▶ **EXERCISE DIRECTIONS**
Output the data below exactly as it is, dropping the pictures from your copy.

▶ **RECORDS SUPPLIED**
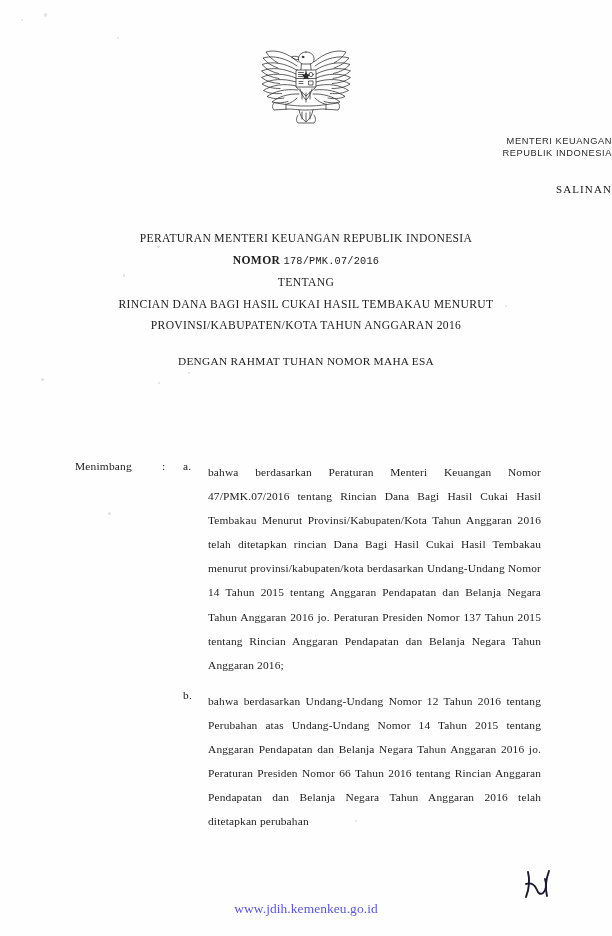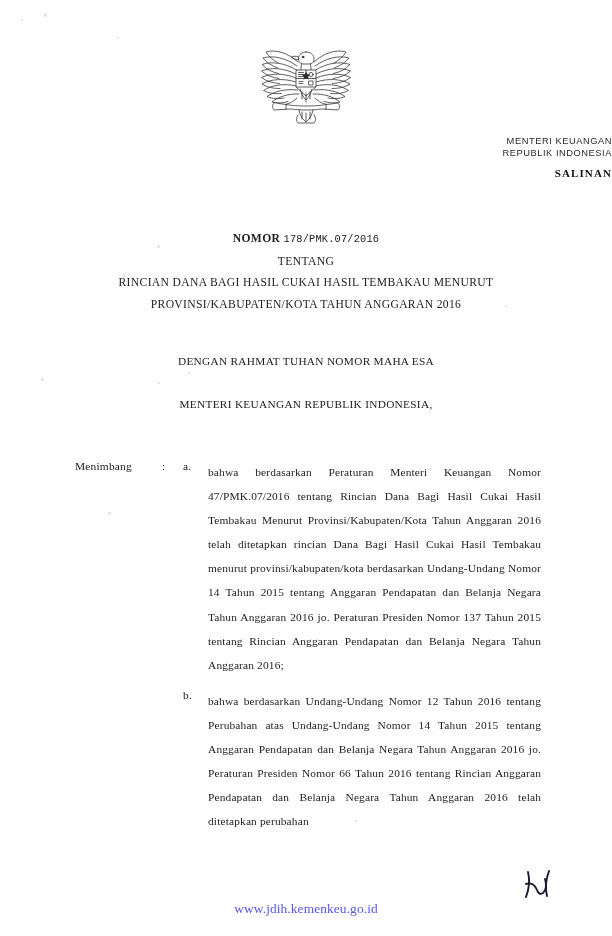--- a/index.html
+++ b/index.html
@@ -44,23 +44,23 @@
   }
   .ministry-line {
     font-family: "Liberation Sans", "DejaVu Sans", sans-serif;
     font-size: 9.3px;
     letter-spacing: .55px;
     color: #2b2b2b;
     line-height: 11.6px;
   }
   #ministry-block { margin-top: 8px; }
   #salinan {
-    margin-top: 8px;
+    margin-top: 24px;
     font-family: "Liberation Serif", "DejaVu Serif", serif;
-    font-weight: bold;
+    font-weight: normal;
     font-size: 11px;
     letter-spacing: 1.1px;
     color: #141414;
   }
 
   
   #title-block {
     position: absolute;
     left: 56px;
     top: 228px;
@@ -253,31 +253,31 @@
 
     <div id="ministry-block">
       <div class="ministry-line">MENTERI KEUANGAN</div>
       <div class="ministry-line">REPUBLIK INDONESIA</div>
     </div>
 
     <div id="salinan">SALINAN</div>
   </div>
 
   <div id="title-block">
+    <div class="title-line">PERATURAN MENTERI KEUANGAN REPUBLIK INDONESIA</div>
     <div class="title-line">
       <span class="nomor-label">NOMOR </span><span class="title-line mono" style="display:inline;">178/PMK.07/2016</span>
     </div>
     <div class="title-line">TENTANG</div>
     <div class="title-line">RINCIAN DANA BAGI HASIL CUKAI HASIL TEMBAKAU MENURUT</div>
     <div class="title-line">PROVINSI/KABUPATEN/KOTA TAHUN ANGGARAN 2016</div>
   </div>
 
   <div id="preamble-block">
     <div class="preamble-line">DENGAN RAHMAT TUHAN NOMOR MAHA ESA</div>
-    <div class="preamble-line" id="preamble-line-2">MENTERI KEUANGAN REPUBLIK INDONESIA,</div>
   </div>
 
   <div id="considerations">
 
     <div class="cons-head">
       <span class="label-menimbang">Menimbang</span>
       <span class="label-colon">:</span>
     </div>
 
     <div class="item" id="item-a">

▶ **RESPONSE FOR THIS EXERCISE**
--- a/index.html
+++ b/index.html
@@ -44,23 +44,23 @@
   }
   .ministry-line {
     font-family: "Liberation Sans", "DejaVu Sans", sans-serif;
     font-size: 9.3px;
     letter-spacing: .55px;
     color: #2b2b2b;
     line-height: 11.6px;
   }
   #ministry-block { margin-top: 8px; }
   #salinan {
-    margin-top: 8px;
+    margin-top: 24px;
     font-family: "Liberation Serif", "DejaVu Serif", serif;
-    font-weight: bold;
+    font-weight: normal;
     font-size: 11px;
     letter-spacing: 1.1px;
     color: #141414;
   }
 
   
   #title-block {
     position: absolute;
     left: 56px;
     top: 228px;
@@ -253,31 +253,31 @@
 
     <div id="ministry-block">
       <div class="ministry-line">MENTERI KEUANGAN</div>
       <div class="ministry-line">REPUBLIK INDONESIA</div>
     </div>
 
     <div id="salinan">SALINAN</div>
   </div>
 
   <div id="title-block">
+    <div class="title-line">PERATURAN MENTERI KEUANGAN REPUBLIK INDONESIA</div>
     <div class="title-line">
       <span class="nomor-label">NOMOR </span><span class="title-line mono" style="display:inline;">178/PMK.07/2016</span>
     </div>
     <div class="title-line">TENTANG</div>
     <div class="title-line">RINCIAN DANA BAGI HASIL CUKAI HASIL TEMBAKAU MENURUT</div>
     <div class="title-line">PROVINSI/KABUPATEN/KOTA TAHUN ANGGARAN 2016</div>
   </div>
 
   <div id="preamble-block">
     <div class="preamble-line">DENGAN RAHMAT TUHAN NOMOR MAHA ESA</div>
-    <div class="preamble-line" id="preamble-line-2">MENTERI KEUANGAN REPUBLIK INDONESIA,</div>
   </div>
 
   <div id="considerations">
 
     <div class="cons-head">
       <span class="label-menimbang">Menimbang</span>
       <span class="label-colon">:</span>
     </div>
 
     <div class="item" id="item-a">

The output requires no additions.